Figure 2. Levels of N formyl methionine peptides (fMET) and activation of neutrophils via its receptor formyl peptide receptor 1 (FPR1) in patients with AAV and LVV. Levels of (A) fMET were analyzed by ELISA in healthy controls (HC,) and patients with MPA, GPA, GCA, and TAK in remission. Neutrophils from a healthy donor (B) were incubated with plasma from HC or patients with vasculitis (Vasc) in presence or absence of Cyclosporine H (CsH) that is a selective FPR1 inhibitor and analyzed for reactive oxygen species (ROS) induction using flow cytometry.

Figure 3. fMET-mediated release of calprotectin. Comparison of plasma levels of calprotectin in patients with either high or low levels of fMET, as determined by the 95th percentile of HC. Statistical analyses were done using Mann-Whitney U test (A), with * p < 0.05, **p < 0.01. Each circle represents an individual sample, with the bar representing the median of the group.

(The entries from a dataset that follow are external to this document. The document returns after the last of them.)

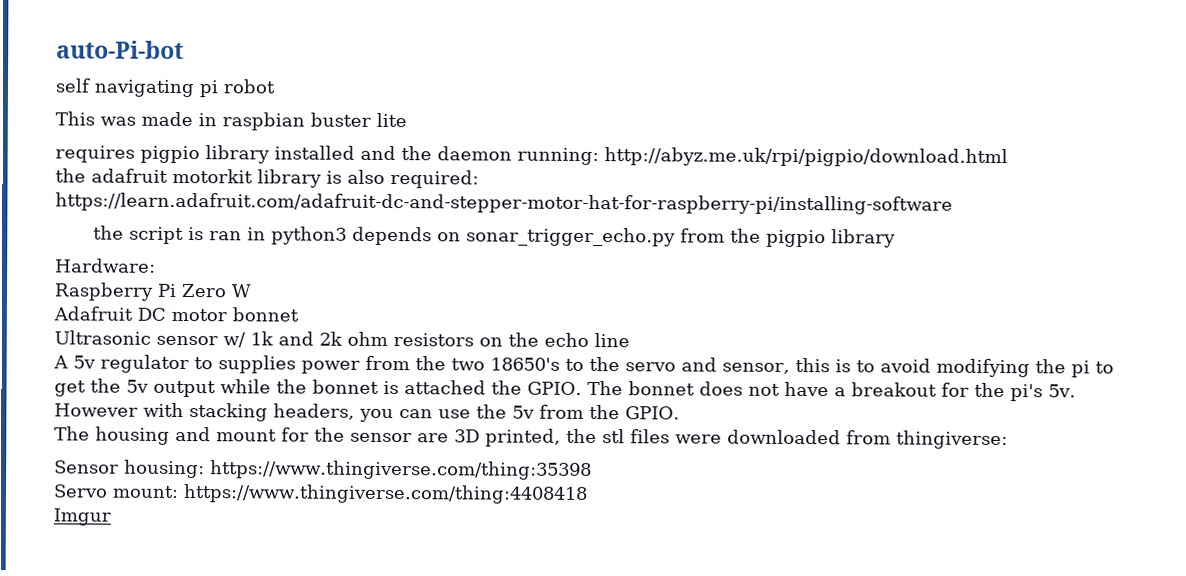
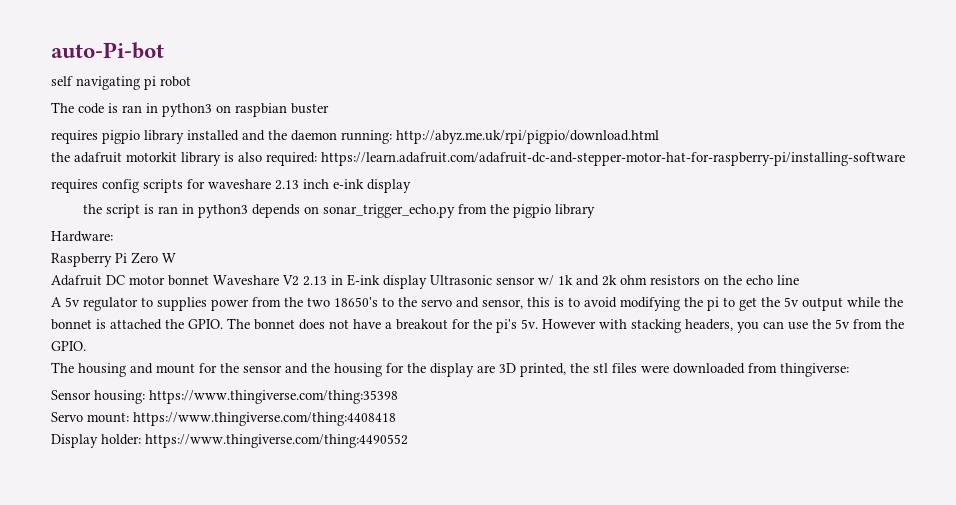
- This was made in raspbian buster lite
+ The code is ran in python3 on raspbian buster
+ requires config scripts for waveshare 2.13 inch e-ink display
- Adafruit DC motor bonnet
- Ultrasonic sensor w/ 1k and 2k ohm resistors on the echo line
+ Adafruit DC motor bonnet Waveshare V2 2.13 in E-ink display Ultrasonic sensor w/ 1k and 2k ohm resistors on the echo line
- The housing and mount for the sensor are 3D printed, the stl files were downloaded from thingiverse:
+ The housing and mount for the sensor and the housing for the display are 3D printed, the stl files were downloaded from thingiverse:
- Imgur
+ Display holder: https://www.thingiverse.com/thing:4490552

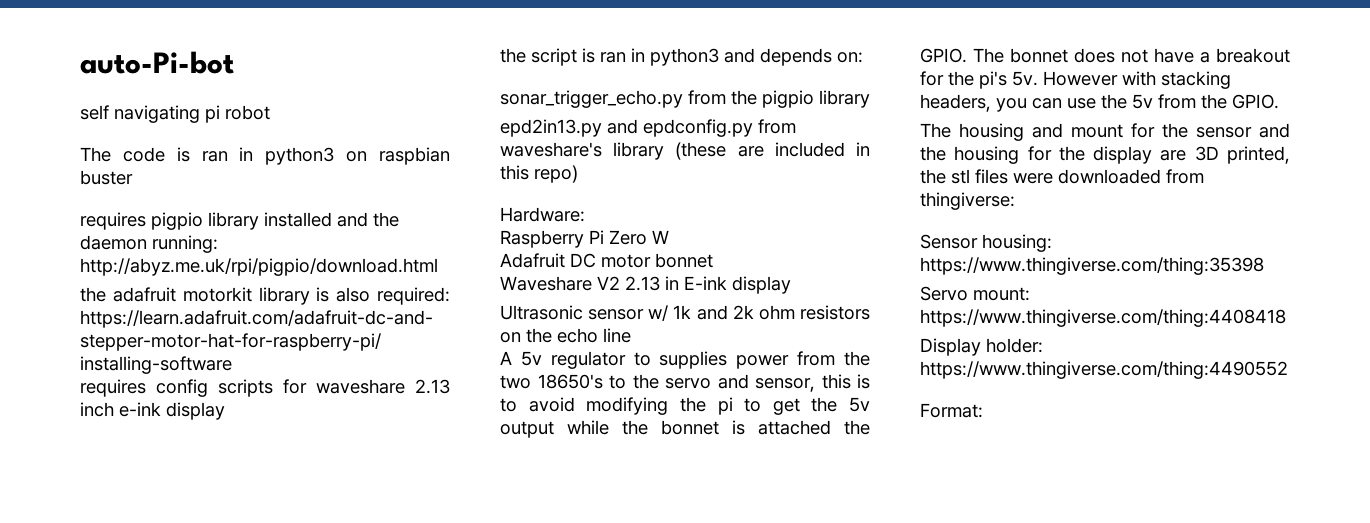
- the script is ran in python3 depends on sonar_trigger_echo.py from the pigpio library
+ the script is ran in python3 and depends on:
+ sonar_trigger_echo.py from the pigpio library
+ epd2in13.py and epdconfig.py from waveshare's library (these are included in this repo)
- Adafruit DC motor bonnet Waveshare V2 2.13 in E-ink display Ultrasonic sensor w/ 1k and 2k ohm resistors on the echo line
+ Adafruit DC motor bonnet
+ Waveshare V2 2.13 in E-ink display
+ Ultrasonic sensor w/ 1k and 2k ohm resistors on the echo line
+ Format:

Disclosures: D. Michailidou, Chemocentryx, Pfizer US Pharmaceuticals Group; B. Duvvuri, None; R. Kuley, None; D. Cuthbertson, None; P. Grayson, None; N. Khalidi, AbbVie/Abbott, Roche, Katsuka, Otsuka, GlaxoSmithKlein(GSK), Bristol-Myers Squibb(BMS), Sanofi; C. Koening, None; C. Langford, None; C. McAlear, None; L. Moreland, None; C. Pagnoux, otsuka, AstraZeneca, Pfizer; P. Seo, None; U. Specks, AstraZeneca, Bristol-Myers Squibb(BMS), GlaxoSmithKlein(GSK), Genentech, AstraZeneca, Boehringer-Ingelheim, ChemoCentryx; A. Sreih, Bristol-Myers Squibb, AstraZeneca; K. Warrington, Eli Lilly, GlaxoSmithKlein(GSK), Kiniksa, Chemocentryx; T. Mustelin, None; P. Monach, Chemocentryx, Kiniksa, BMS/Celgene, Gilead; P. Merkel, AbbVie, AstraZeneca, Boeringher-Ingelheim, Bristol-Myers Squibb, ChemoCentryx, Forbius, Genentech/Roche, Genzyme/Sanofi, GlaxoSmithKline, InflaRx, Neutrolis, Takeda, CSL Behring, Dynacure, EMDSerono, Immagene, Jannsen, Kiniksa, Magenta, Novartis, Pfizer, Q32, Regeneron, Sparrow, Eicos, Electra, Kyverna, UpToDate; C. Lood, Eli Lilly, Gilead Sciences, Pfizer, Bristol-Myers Squibb(BMS), Redd Pharma, Horizon Diagnostic, Exagen Diagnostic.